The strong performance validates what we heard from physicians, which is that dosing flexibility is important to help treat this large and heterogeneous chronic constipation population. Turning to our gout franchise. We continue to make progress in developing the market with our first lesinurad product ZURAMPIC.

We expect net sales to be nominal in 2017 as we focus on market development, including educating physicians or recognize uncontrolled gout and introducing the efficacy and safety of lesinurad plus allopurinol for appropriate patients, while we secure payer access.

We are monitoring certain metrics to assess our progress across all these areas and plan to update you moving forward. Specifically regarding physicians, our focus is on the breadth of the ZURAMPIC prescriber base and the responsiveness to brand promotion.

Our sales team is currently calling on roughly 30,000 high prescribing physicians, most of whom are primary care physicians who we believe will be the primary growth driver for years to come.

Regarding payers, we are working to secure peer access and reimbursement, so the estimated 2 million uncontrolled gout patients can get ZURAMPIC at a reasonable co-pay. We've had some early wins and our parent team will continue to work on this throughout the remainder of 2017 and into 2018.

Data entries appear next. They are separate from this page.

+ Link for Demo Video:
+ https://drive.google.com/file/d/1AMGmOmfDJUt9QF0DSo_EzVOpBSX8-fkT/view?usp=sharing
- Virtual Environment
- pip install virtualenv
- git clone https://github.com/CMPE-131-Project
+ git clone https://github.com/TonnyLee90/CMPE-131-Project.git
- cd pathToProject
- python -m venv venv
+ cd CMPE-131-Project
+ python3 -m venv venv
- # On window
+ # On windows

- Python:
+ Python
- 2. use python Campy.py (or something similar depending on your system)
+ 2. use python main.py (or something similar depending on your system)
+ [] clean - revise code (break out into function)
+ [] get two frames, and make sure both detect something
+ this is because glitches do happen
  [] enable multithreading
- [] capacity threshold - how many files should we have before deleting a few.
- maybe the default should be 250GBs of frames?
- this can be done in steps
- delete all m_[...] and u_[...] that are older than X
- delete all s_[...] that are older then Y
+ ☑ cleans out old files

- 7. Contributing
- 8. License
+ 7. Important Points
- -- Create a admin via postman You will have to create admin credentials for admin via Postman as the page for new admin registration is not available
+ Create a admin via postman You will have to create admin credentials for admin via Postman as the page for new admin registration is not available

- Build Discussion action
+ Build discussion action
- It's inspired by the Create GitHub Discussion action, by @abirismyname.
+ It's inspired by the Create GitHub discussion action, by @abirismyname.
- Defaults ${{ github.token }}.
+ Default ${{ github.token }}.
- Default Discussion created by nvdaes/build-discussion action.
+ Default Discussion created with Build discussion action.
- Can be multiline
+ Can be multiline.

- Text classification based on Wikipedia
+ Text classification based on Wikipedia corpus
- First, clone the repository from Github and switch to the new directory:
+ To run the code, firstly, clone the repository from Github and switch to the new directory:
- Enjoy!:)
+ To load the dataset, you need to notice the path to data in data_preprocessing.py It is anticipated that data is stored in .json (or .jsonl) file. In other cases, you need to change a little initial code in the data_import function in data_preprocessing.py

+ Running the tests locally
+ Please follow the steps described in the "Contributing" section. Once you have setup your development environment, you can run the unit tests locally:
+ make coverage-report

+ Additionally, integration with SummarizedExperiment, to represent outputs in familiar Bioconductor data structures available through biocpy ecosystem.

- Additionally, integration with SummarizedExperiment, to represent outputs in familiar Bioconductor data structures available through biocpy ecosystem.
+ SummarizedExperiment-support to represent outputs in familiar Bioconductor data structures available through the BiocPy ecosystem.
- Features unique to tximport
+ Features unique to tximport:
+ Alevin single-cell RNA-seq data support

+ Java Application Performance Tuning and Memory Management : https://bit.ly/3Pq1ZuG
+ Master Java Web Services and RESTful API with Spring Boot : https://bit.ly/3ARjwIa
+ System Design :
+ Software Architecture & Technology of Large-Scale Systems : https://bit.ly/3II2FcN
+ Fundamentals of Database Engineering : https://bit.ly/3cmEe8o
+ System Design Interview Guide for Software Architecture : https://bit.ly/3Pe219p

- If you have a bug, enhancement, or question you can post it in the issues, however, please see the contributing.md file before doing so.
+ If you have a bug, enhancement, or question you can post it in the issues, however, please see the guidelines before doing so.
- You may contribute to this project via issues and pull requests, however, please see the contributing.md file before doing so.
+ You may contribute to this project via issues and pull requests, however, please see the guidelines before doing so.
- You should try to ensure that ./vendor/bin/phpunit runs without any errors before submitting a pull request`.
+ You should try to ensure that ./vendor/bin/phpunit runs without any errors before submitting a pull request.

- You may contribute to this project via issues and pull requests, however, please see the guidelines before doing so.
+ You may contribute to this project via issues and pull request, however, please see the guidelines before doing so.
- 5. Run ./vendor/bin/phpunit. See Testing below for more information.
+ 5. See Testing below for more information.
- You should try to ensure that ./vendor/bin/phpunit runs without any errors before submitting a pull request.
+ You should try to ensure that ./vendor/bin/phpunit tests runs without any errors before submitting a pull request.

We believe DUZALLO, the fixed-dose combination of lesinurad and allopurinol will be the critical growth driver behind the lesinurad franchise, helping it to grow to over 300 million in US sales.

DUZALLO provides the potential for just one pill once a day, which is one co-pay to enable nearly twice as many uncontrolled gout patients reach goal compared to allopurinol alone. We expect DUZALLO to be approved this fall with the launch soon after approval.

Before I close, I just want to comment that we've had a very productive Digestive Disease Week. As the branded prescription market leader, LINZESS has had a big presence and we're having some great conversations with gastroenterologists about the management of IBS-D, chronic constipation, and visceral pain associated with the number of GI disorders.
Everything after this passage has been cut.